FCC Releases Broadband Privacy Rules
The FCC’s increasing focus on privacy issues continued in 2016 with the release of broadband privacy rules. The new rules, which were formally proposed in April, regulate the privacy practices of broadband Internet Service Providers (ISPs), including requirements to obtain consent for certain uses of consumer data and to adhere to certain data security practices. The rules were adopted by the Commission in a 3-2 party-line vote in October, so their fate is quite uncertain under the incoming Republican administration. Given that petitions for reconsideration currently are pending before the FCC and will remain so until the change in Administration, these rules could be one of the first areas in which the new FCC makes its mark on the policies of the Obama-era Commission.

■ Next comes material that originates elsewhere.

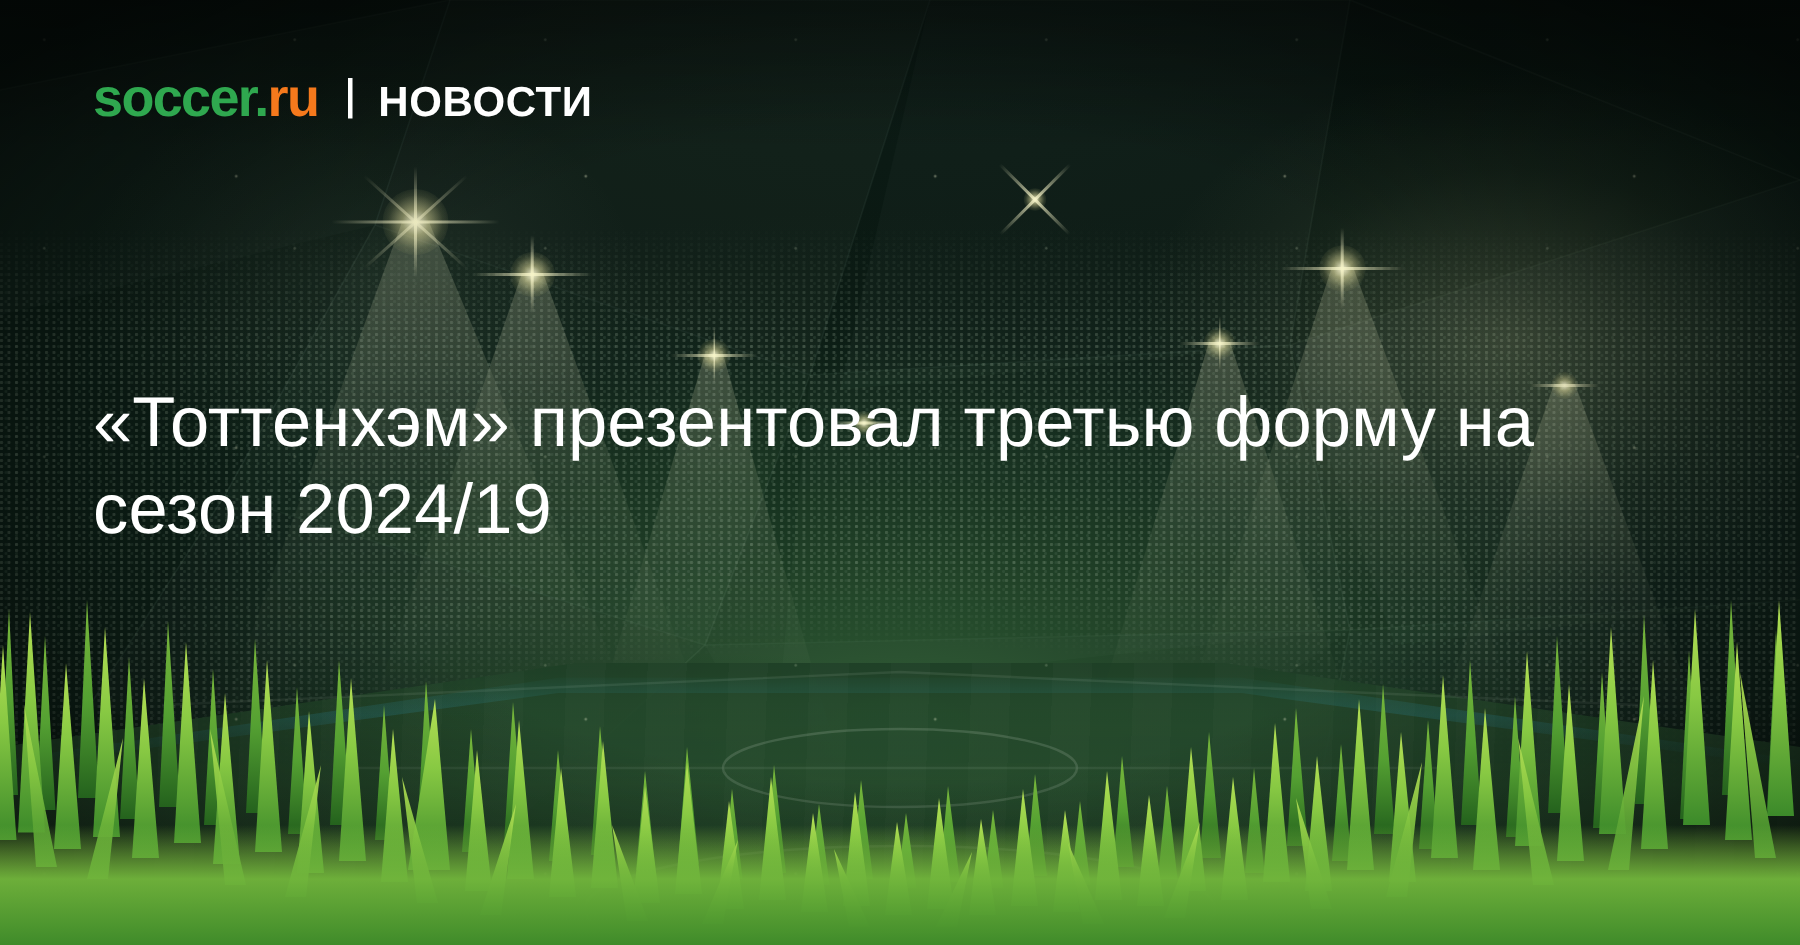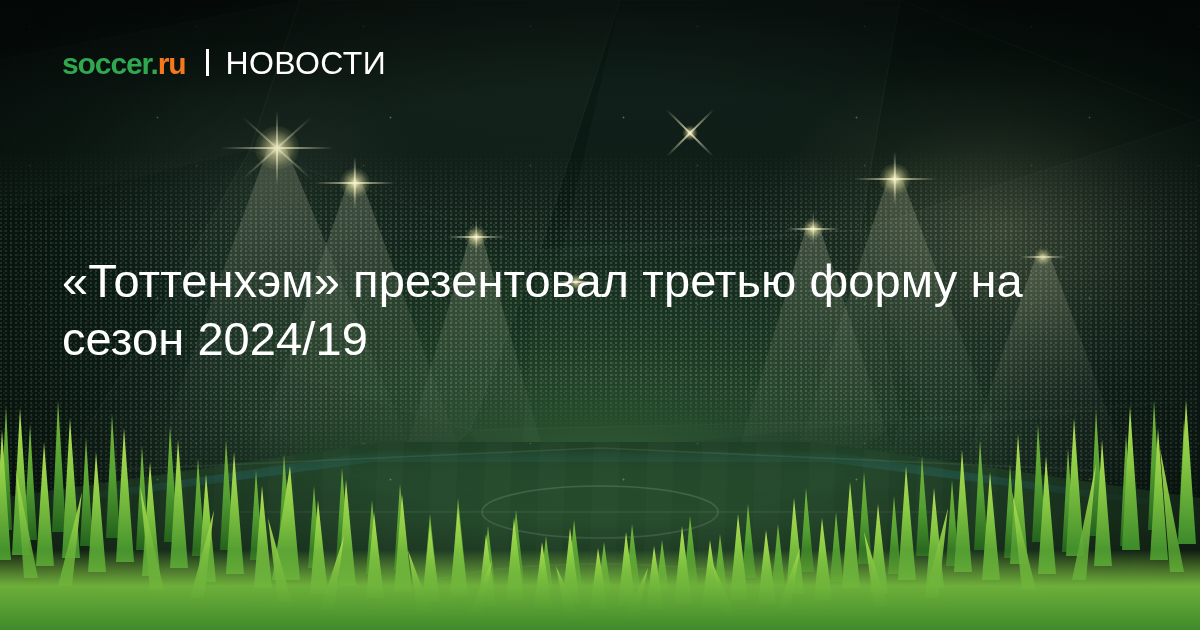"soccer.ru" .logo-word { font-size: 30px -> 36px }
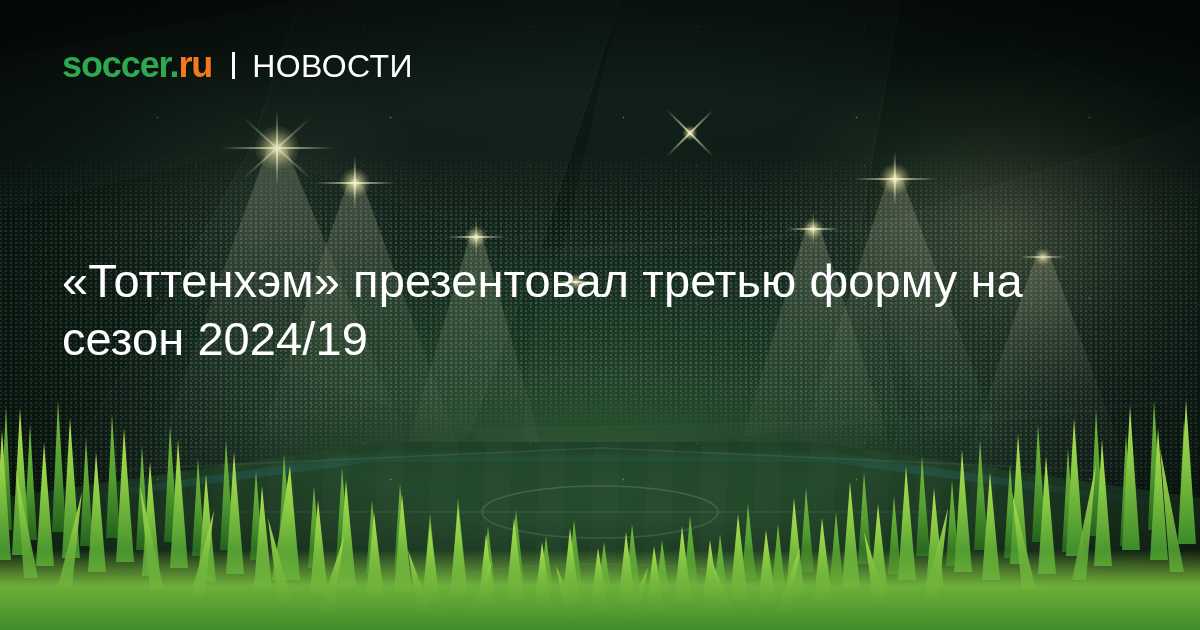"НОВОСТИ" .brand-section { font-size: 32px -> 28px; font-weight: 400 -> 700 }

Connected Devices and The Internet of Things
2016 saw several developments relating to the Internet of Things (IoT), such as internet-connected refrigerators and thermostats, which present unique opportunities and challenges from a privacy and cybersecurity perspective. In April, the U.S. Department of Commerce issued a request for public comment on the benefits, challenges, and potential government roles for IoT, and the U.S. Senate Commerce Committee approved a bill (which remains pending) to establish a working group to study and facilitate IoT growth. Around the same time, the European Commission released a series of industry-related initiatives addressing IoT, among other things. And in November, NIST released cybersecurity guidance for IoT, and the Broadband Internet Technical Advisory Group released another report detailing the unique security and privacy challenges posed by IoT. In 2017, we expect the focus on connected devices to escalate, particularly given the emergence of driverless cars and other innovative technologies.